Polymerase chain reaction (PCR) is possible, and pgオ-ダ-のDNA can be used to increase the amplitude of μg within a few seconds. The method is to increase the amplitude of the parasite and to exploit the trace amounts of DNA in the pathological sections, to detect the species-specific DNA of the parasite, and to establish and test the species. The composition of the reaction solution is: 200μM each of dATP, dCTP, dGTP, and dTTP, Taq polymerase 1 unit, 20mM Tris-HCl system Buffer (pH8.8), forward and reverse directional プライマ-, and のcanine worm in slices, and the adult body of Ascaris ascaris were extracted したDNA (about 1ng) and でおこなった. The DNA extraction materials were mixed with powder in liquid buffer, and Tris-HCl (pH 8.0), EDTA, NaCl, SDS, and proteinase K were added at 65°C for 2 hours. After processing the し、フェノ-ル/クロロホルムにて except the タンパクした, the エタノ-ル precipitated を row After dissolving TE バッファ-に, the absorbance at 260nm was measured, and the amount of DNA was measured. On the one hand, in the case of pathological slices, はバラフィン slices (thickness: 10 μm, 2 to 3 pieces) are available. After the シレンにて takes off the パラフィン, the エタノ-ル handles the をし, the following is the same as the 様のdrawing を行った. At this stage, the results of PCR products are as follows: , バンドの明さ, interspecies differences, バックグランドのStrength and Weakness などプライマ-のAdaptability により大きくaround されている.従ってNow, several types of のプライマ-をproductionし, それらの内からkindのindexとなるべきhighest のプライマ-をNow select the middle である.また、The basic reaction of PCR amplification is 1) the locking of two DNA locks, 2) the complementary combination of DNA locks, 3) the synthesis of new DNA locks and the three-step locking process.
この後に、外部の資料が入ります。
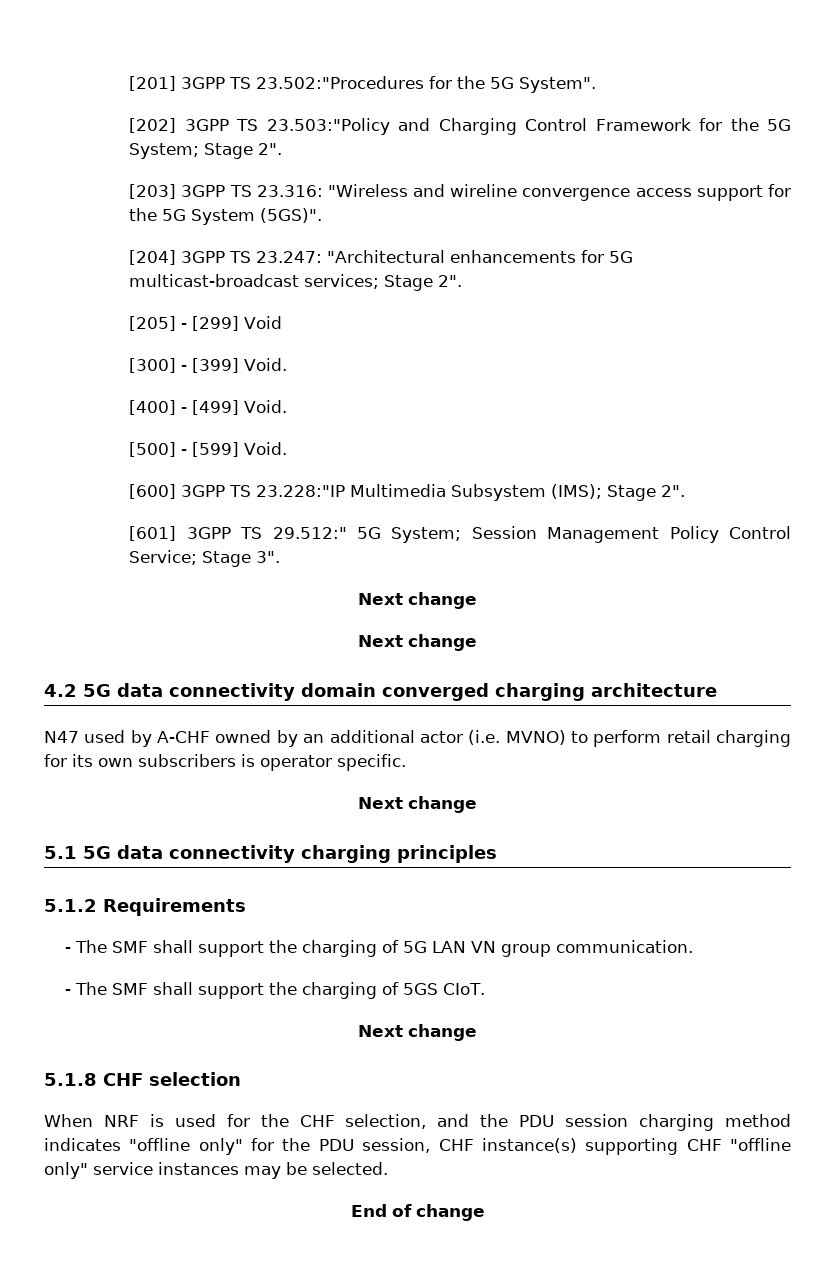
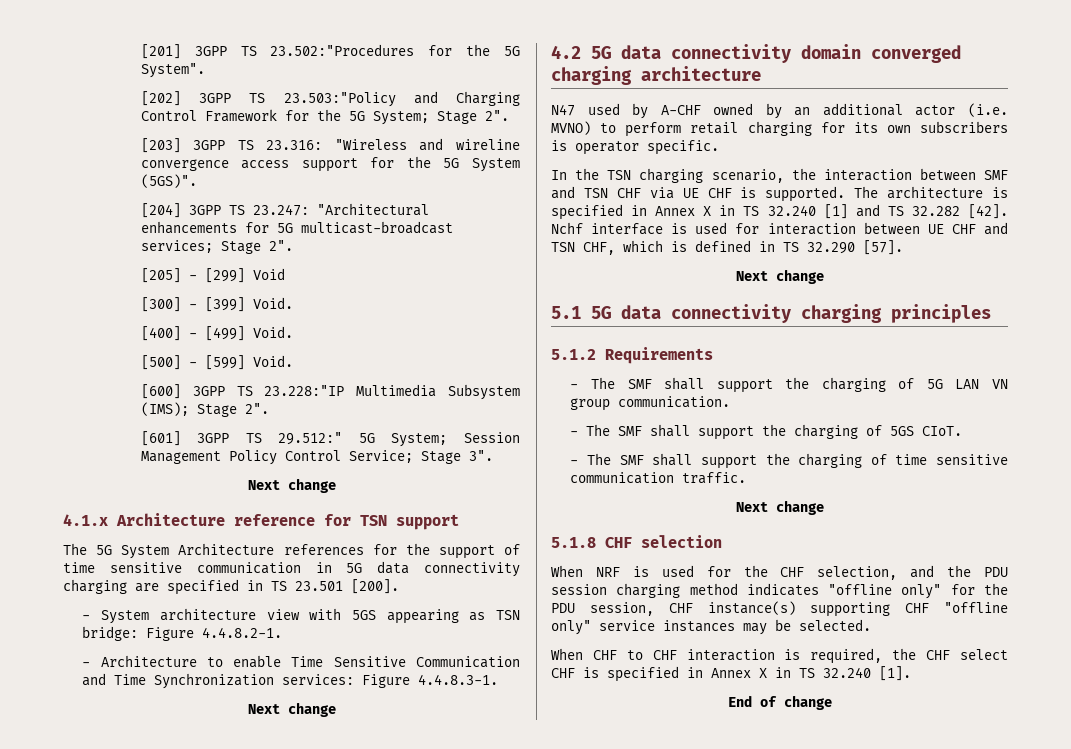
+ 4.1.x Architecture reference for TSN support
+ The 5G System Architecture references for the support of time sensitive communication in 5G data connectivity charging are specified in TS 23.501 [200].
+ - System architecture view with 5GS appearing as TSN bridge: Figure 4.4.8.2-1.
+ - Architecture to enable Time Sensitive Communication and Time Synchronization services: Figure 4.4.8.3-1.
+ In the TSN charging scenario, the interaction between SMF and TSN CHF via UE CHF is supported. The architecture is specified in Annex X in TS 32.240 [1] and TS 32.282 [42]. Nchf interface is used for interaction between UE CHF and TSN CHF, which is defined in TS 32.290 [57].
+ - The SMF shall support the charging of time sensitive communication traffic.
+ When CHF to CHF interaction is required, the CHF select CHF is specified in Annex X in TS 32.240 [1].

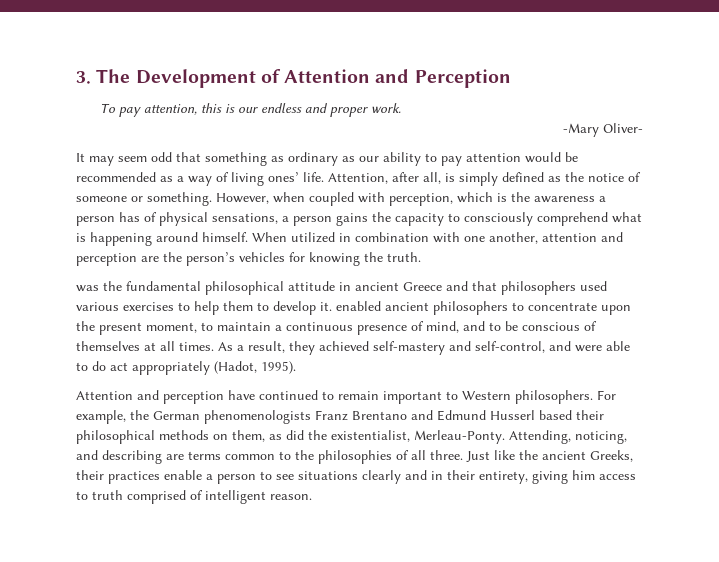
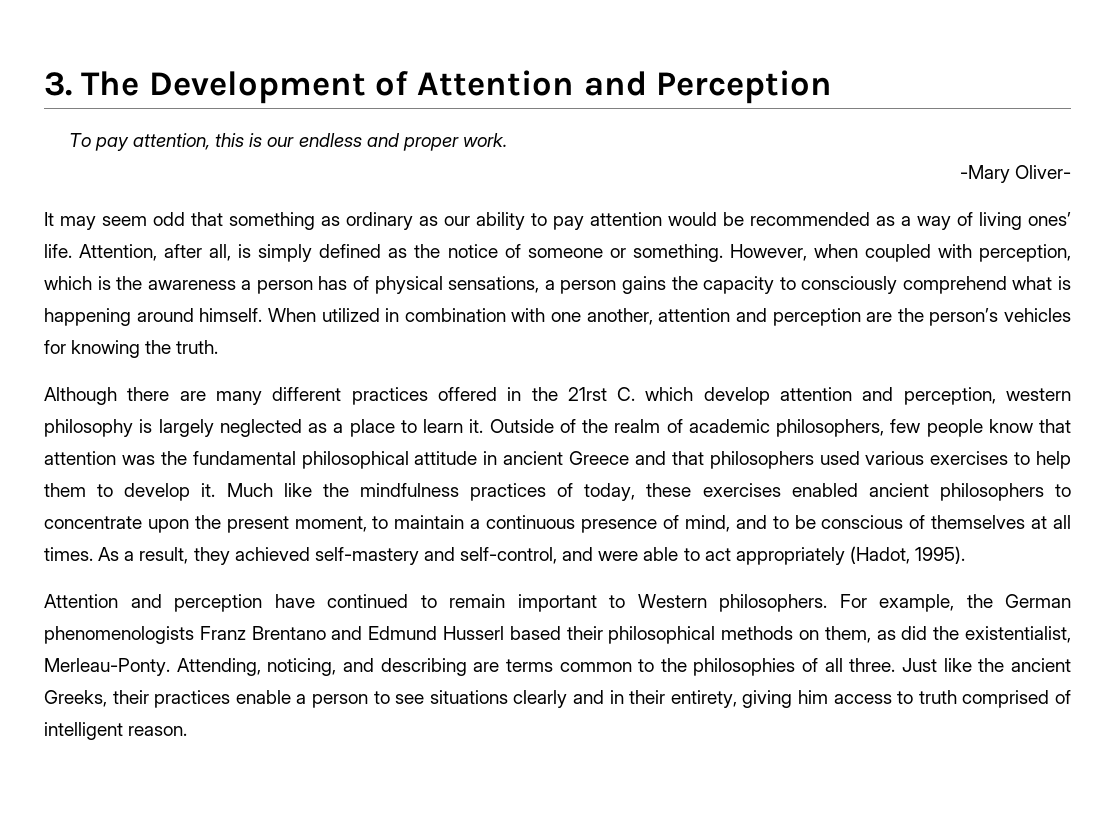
- was the fundamental philosophical attitude in ancient Greece and that philosophers used various exercises to help them to develop it. enabled ancient philosophers to concentrate upon the present moment, to maintain a continuous presence of mind, and to be conscious of themselves at all times.
+ Although there are many different practices offered in the 21rst C. which develop attention and perception, western philosophy is largely neglected as a place to learn it. Outside of the realm of academic philosophers, few people know that attention was the fundamental philosophical attitude in ancient Greece and that philosophers used various exercises to help them to develop it. Much like the mindfulness practices of today, these exercises enabled ancient philosophers to concentrate upon the present moment, to maintain a continuous presence of mind, and to be conscious of themselves at all times.
- As a result, they achieved self-mastery and self-control, and were able to do act appropriately (Hadot, 1995).
+ As a result, they achieved self-mastery and self-control, and were able to act appropriately (Hadot, 1995).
Now, the basic にはステップを1) 94℃, 1 minute processing, 2) 37℃, 2 minutes, 3) 72℃ , 3 points of で行っているが, それぞれのプライマ-にマッチするconditionsを detailしく検検曧ある.

项目成果

Chubun Sato: "Identification of human blood in mosquitoes (Diptera:Culicidae) using nonーradioactive dot blot hybridization." Journal of Medical Entomology.

Chubun Sato：“利用非放射性斑点杂交技术鉴定蚊子（双翅目：蚊科）的人类血液。”